The same condition applies in the consulting room, in both directions. A patient defended against receiving — defended by pride, by shame, by the conviction that accepting help is defeat — cannot use what therapy offers. The psychologist's work is partly to reduce that defense, not by argument, but by demonstrating over time that being known does not destroy. That demonstration is itself a form of yoke-sharing: the therapist bears the patient's resistance, their testing, their withdrawal, without leaving.
The clinician filled with their own ideas — their theoretical commitments, their need to be the one who fixes things, their discomfort with the limits of their competence — will miss what the patient is actually carrying. Humility is the epistemological condition, identified by Leo XIV in Matthew 11:25, under which genuine knowing becomes possible.
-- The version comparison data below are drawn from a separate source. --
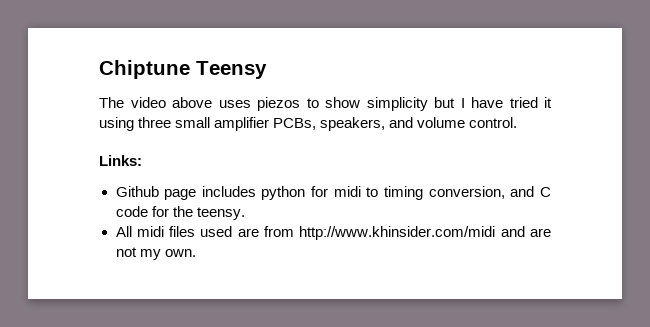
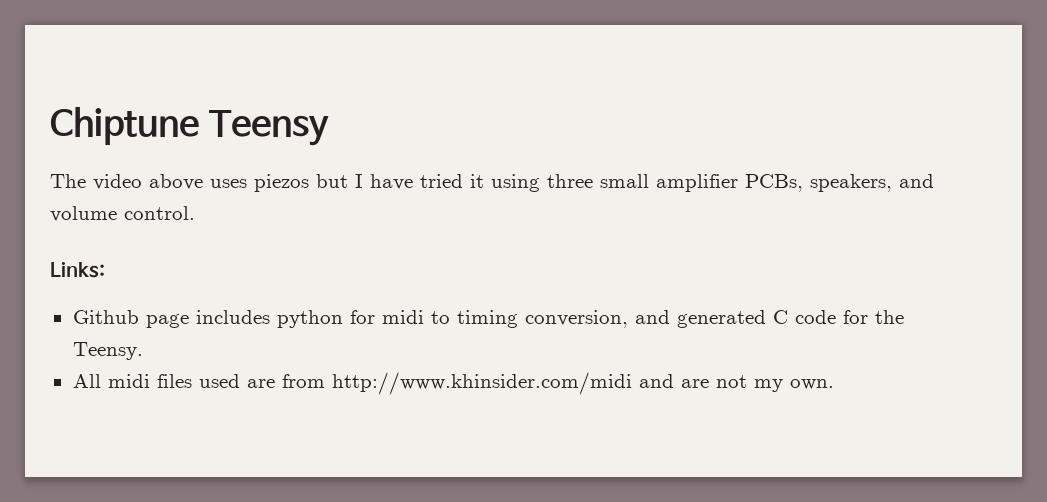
[306,97,428,111] to show simplicity -> (309, 183) none
(535, 191) none -> [676,310,766,328] generated
[196,207,245,220] teensy. -> [72,342,143,360] Teensy.

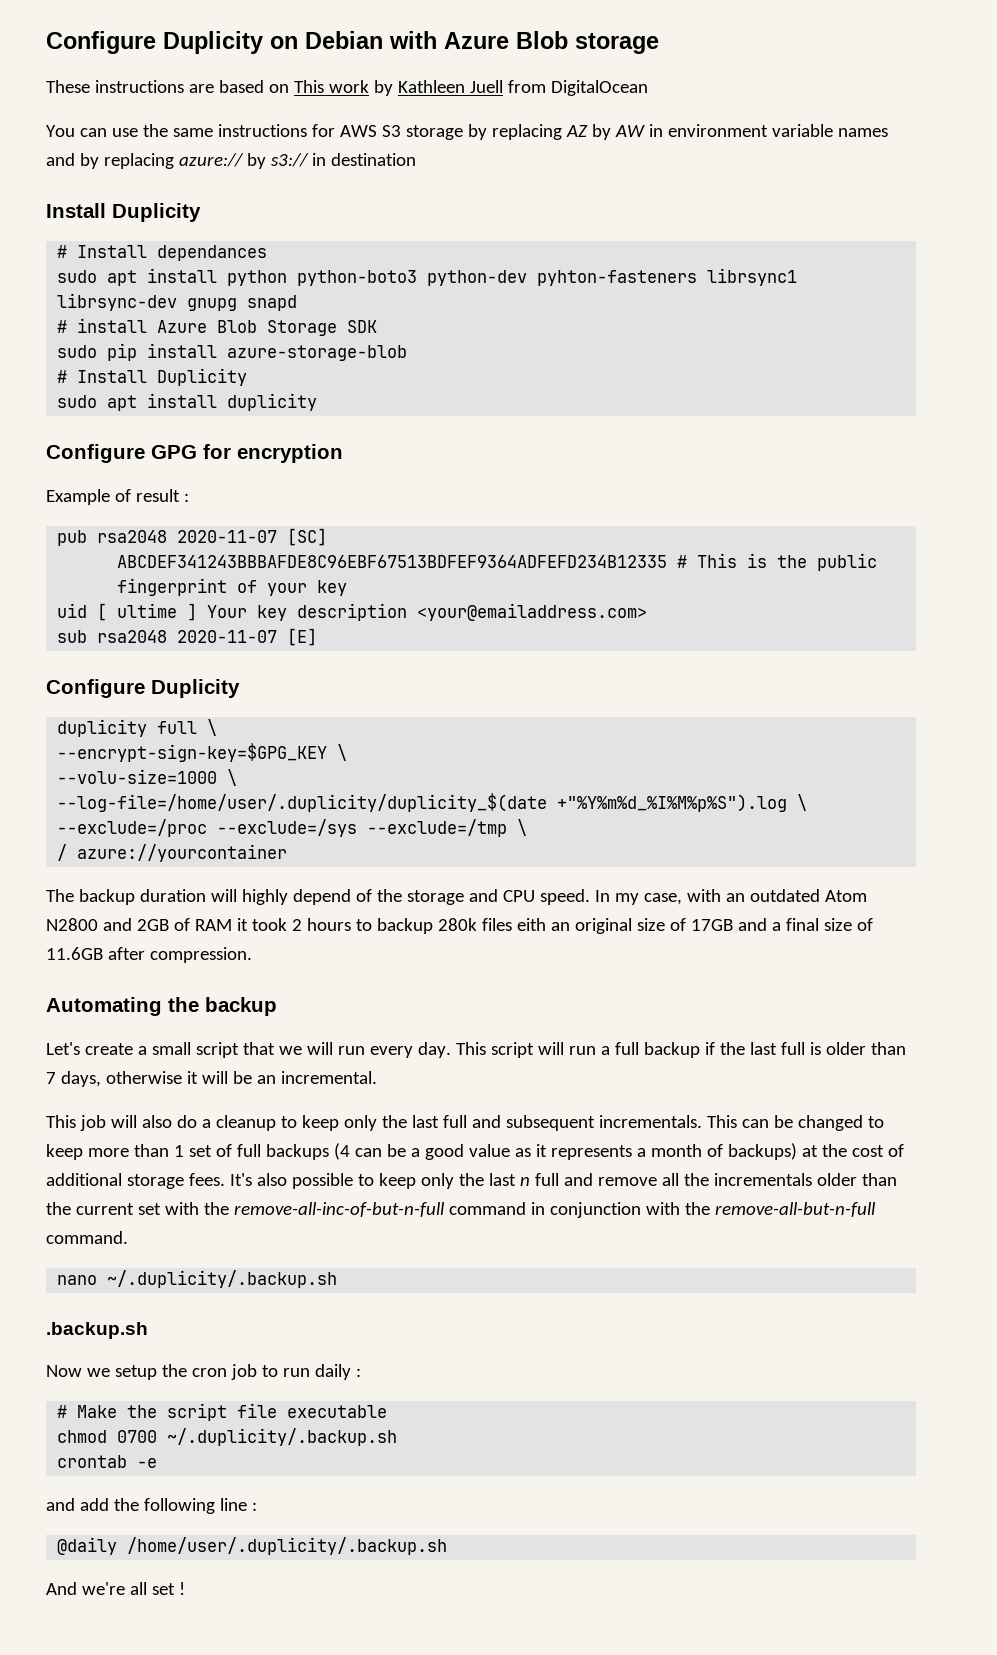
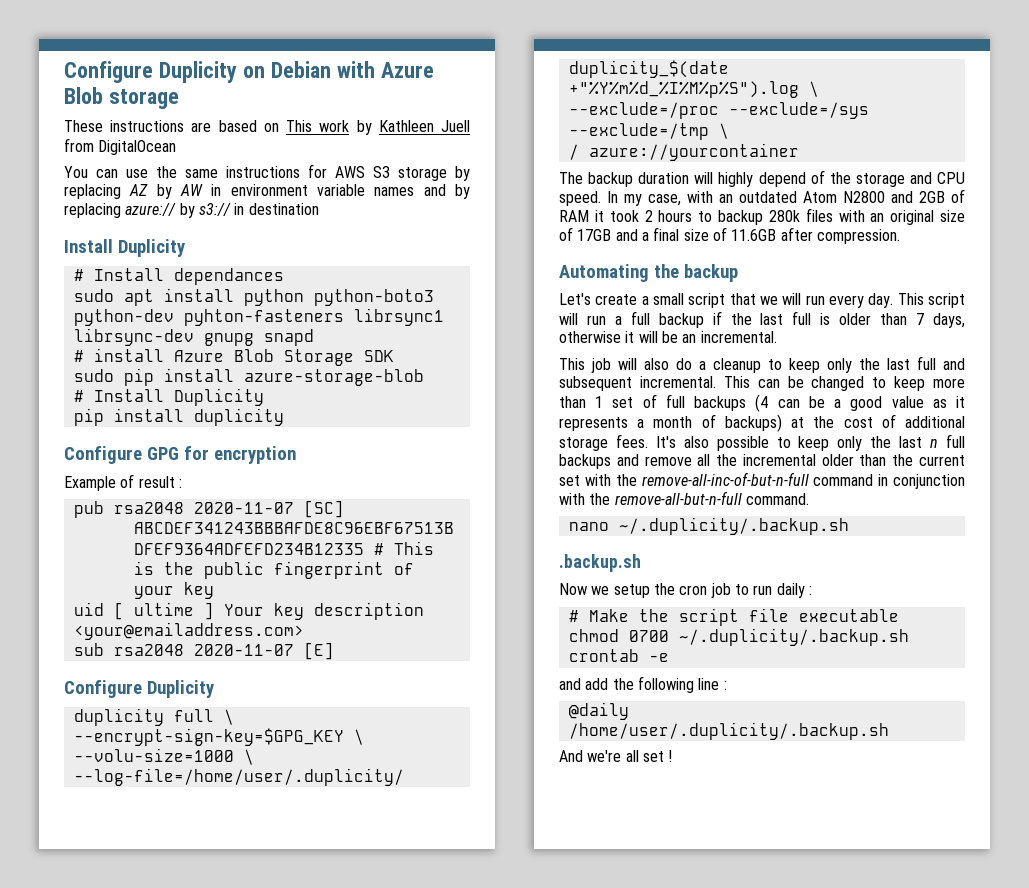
[57,395,138,411] sudo apt -> [73,408,104,426] pip
[516,918,546,931] eith -> [838,210,865,222] with
[598,1115,702,1128] incrementals. -> [639,376,716,388] incremental.
(559, 1179) none -> [559,454,611,469] backups
[713,1173,812,1186] incrementals -> [742,454,816,466] incremental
It applies to the clinician as much as to the patient.
A frame, not a destination
The psychologist's task is to help the person become capable of receiving that offer: less defended, less isolated, more truthful about what they carry, more open to the accompaniment that is available at a level no therapeutic alliance can reach. That is the proper scope of the work, genuinely useful and carefully bounded.
References
[^1]: ZENIT Staff, 'How Can the Weight of the Cross Be "Easy" and "Light"? Leo XIV Explains It,' ZENIT News, Vatican City, July 5, 2026, https://zenit.org/2026/07/05/how-can-the-weight-of-the-cross-be-easy-and-light-leo-xiv-explains-it/
[^2]: William Coulson, 'We Overcame Their Traditions, We Overcame Their Faith,' interview by Brian Doyle, Fidelity, March 1987. Coulson recounts his work with Rogers and Maslow and the consequences of applying encounter-group methods in Catholic institutions.
[^3]: Robert Kugelmann, Psychology and Catholicism: Contested Boundaries (Cambridge: Cambridge University Press, 2011).
[^4]: Marc Foley, O.C.D., The Dark Night: Psychological Experience and Spiritual Reality (Washington, D.C.: ICS Publications).